# Top 200 IAPLC



## Yo-han (Oct 15, 2010)

Enjoy!!

http://www.adana.co.jp/iaplc2012/en/top200vote/


----------



## doubleott05 (Jul 20, 2005)

i dont even know how #10 made the top 500. thanks for the post

41 had fantastic depth i thought. 
96 was very appealing as well


----------



## Aquat (Feb 1, 2012)

Is #194 a background attached? x.x


----------



## chrislewistx (Jun 8, 2012)

Thanks for the link. I have been looking over pictures of the top 200 for the last couple of days from other sites. This is the first time I have seen the actual site, it was running very slow the other day. This page really offers the best view of the tanks. Since you can increase the pictures to a larger size.

I have not been able to pick any real favorites. Each time I go back I end up deciding I like a different one. I did think it was interesting that there are a couple of tanks with floating rocks like Pandora from Avatar. I have seen a lot of that lately. 

#167 really trips my eyes out. I am a newbie, so I have no experienced opinions, but that one is wild looking. 

#177 the background rock work looks more like a painting then actual rock work. lol Which brings up a question. Are the participants allowed to paint the rocks? The reason I ask is some of the mountain scapes look like the rocks have to be painted to find that snow covered look. Also, there was one with a background that had a rainbow. 

#200 caught my eye. I like how full it is. I enjoy the jungle look. Also, number 57 appeals to me. I think I enjoy the driftwood layouts that look more like natural scenes. As opposed to mountain scapes.
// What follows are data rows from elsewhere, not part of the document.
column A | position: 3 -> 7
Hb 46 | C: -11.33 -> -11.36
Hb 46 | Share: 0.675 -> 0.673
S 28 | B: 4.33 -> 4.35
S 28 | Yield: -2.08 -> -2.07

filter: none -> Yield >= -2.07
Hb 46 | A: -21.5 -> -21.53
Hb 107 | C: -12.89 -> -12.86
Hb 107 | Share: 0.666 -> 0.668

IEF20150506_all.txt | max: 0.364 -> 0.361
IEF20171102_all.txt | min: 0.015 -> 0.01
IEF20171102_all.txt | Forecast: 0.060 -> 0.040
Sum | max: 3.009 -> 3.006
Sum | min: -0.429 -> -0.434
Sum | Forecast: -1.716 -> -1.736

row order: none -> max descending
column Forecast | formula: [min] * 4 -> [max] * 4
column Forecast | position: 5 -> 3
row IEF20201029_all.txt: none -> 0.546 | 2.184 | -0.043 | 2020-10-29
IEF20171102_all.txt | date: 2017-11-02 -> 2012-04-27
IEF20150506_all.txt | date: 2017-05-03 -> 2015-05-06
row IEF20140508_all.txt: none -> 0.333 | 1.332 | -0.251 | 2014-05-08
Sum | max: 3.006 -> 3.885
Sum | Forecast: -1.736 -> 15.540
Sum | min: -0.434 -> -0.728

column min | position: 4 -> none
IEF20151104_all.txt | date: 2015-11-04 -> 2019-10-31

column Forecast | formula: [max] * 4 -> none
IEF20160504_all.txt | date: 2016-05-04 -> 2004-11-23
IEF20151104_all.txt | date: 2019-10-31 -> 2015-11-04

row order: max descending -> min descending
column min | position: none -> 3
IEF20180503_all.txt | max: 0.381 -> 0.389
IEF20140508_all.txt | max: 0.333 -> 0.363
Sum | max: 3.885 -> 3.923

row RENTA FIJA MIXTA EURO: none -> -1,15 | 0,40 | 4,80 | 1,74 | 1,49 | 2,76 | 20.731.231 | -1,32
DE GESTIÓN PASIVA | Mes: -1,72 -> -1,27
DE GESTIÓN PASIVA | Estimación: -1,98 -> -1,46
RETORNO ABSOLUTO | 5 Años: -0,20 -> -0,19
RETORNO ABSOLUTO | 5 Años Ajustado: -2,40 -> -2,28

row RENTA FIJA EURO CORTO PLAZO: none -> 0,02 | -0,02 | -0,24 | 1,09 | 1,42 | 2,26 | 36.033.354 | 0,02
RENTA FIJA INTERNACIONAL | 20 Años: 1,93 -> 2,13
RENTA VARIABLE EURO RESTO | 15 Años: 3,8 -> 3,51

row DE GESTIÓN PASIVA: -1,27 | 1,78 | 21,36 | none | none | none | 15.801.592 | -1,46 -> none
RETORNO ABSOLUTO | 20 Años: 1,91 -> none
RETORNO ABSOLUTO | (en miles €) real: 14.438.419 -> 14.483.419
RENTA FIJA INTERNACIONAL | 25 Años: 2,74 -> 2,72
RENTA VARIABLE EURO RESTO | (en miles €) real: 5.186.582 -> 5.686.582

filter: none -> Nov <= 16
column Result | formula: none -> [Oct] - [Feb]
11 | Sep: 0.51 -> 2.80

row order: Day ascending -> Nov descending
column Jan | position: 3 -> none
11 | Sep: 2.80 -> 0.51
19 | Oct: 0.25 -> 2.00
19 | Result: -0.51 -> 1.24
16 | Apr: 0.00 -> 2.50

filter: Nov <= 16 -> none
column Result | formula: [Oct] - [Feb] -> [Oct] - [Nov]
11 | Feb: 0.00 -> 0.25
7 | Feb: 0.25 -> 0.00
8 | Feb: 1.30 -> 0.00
However, all the work is very impressive.


----------



## bratyboy2 (Feb 5, 2008)

#167 could cause you to do the time warp...

I didn't find any that I would make number one but I did like the amountit's fairy tale settings and vacation get a ways this year....


----------



## Yo-han (Oct 15, 2010)

doubleott05 said:


> i dont even know how #10 made the top 500. thanks for the post
> 
> 41 had fantastic depth i thought.
> 96 was very appealing as well


#10 is my aquarium... tnx!!

No I'm joking, but I think it is not the worse.



Aquat said:


> Is #194 a background attached? x.x


And I too think #194 used a background, the rainbow from #94 also seems to be a poster...


----------



## Michael (Jul 20, 2010)

Actually, I rather liked #10, LOL!

It is very hard to pick a favorite from so many excellent examples. I do find the photographic backgrounds objectionable. They cheapen the accomplishment of great miniature landscape realism.


----------



## simwiz (Apr 1, 2010)

I also like #10 

I like most of them in fact.... I am very surprised about the quality in general.


----------



## Bruce_S (Jun 11, 2012)

They're all pretty awesome in their own way! (#10 is probably most like my own tank.) Several of them do seem to have painted backgrounds, and the one with the painted "Alps" just seems ... over the top. The recreations of the Hallelujah mountains are fascinating, and the recreations of Japanese moss-and-cedar forests are tranquil and serene - probably my favorites.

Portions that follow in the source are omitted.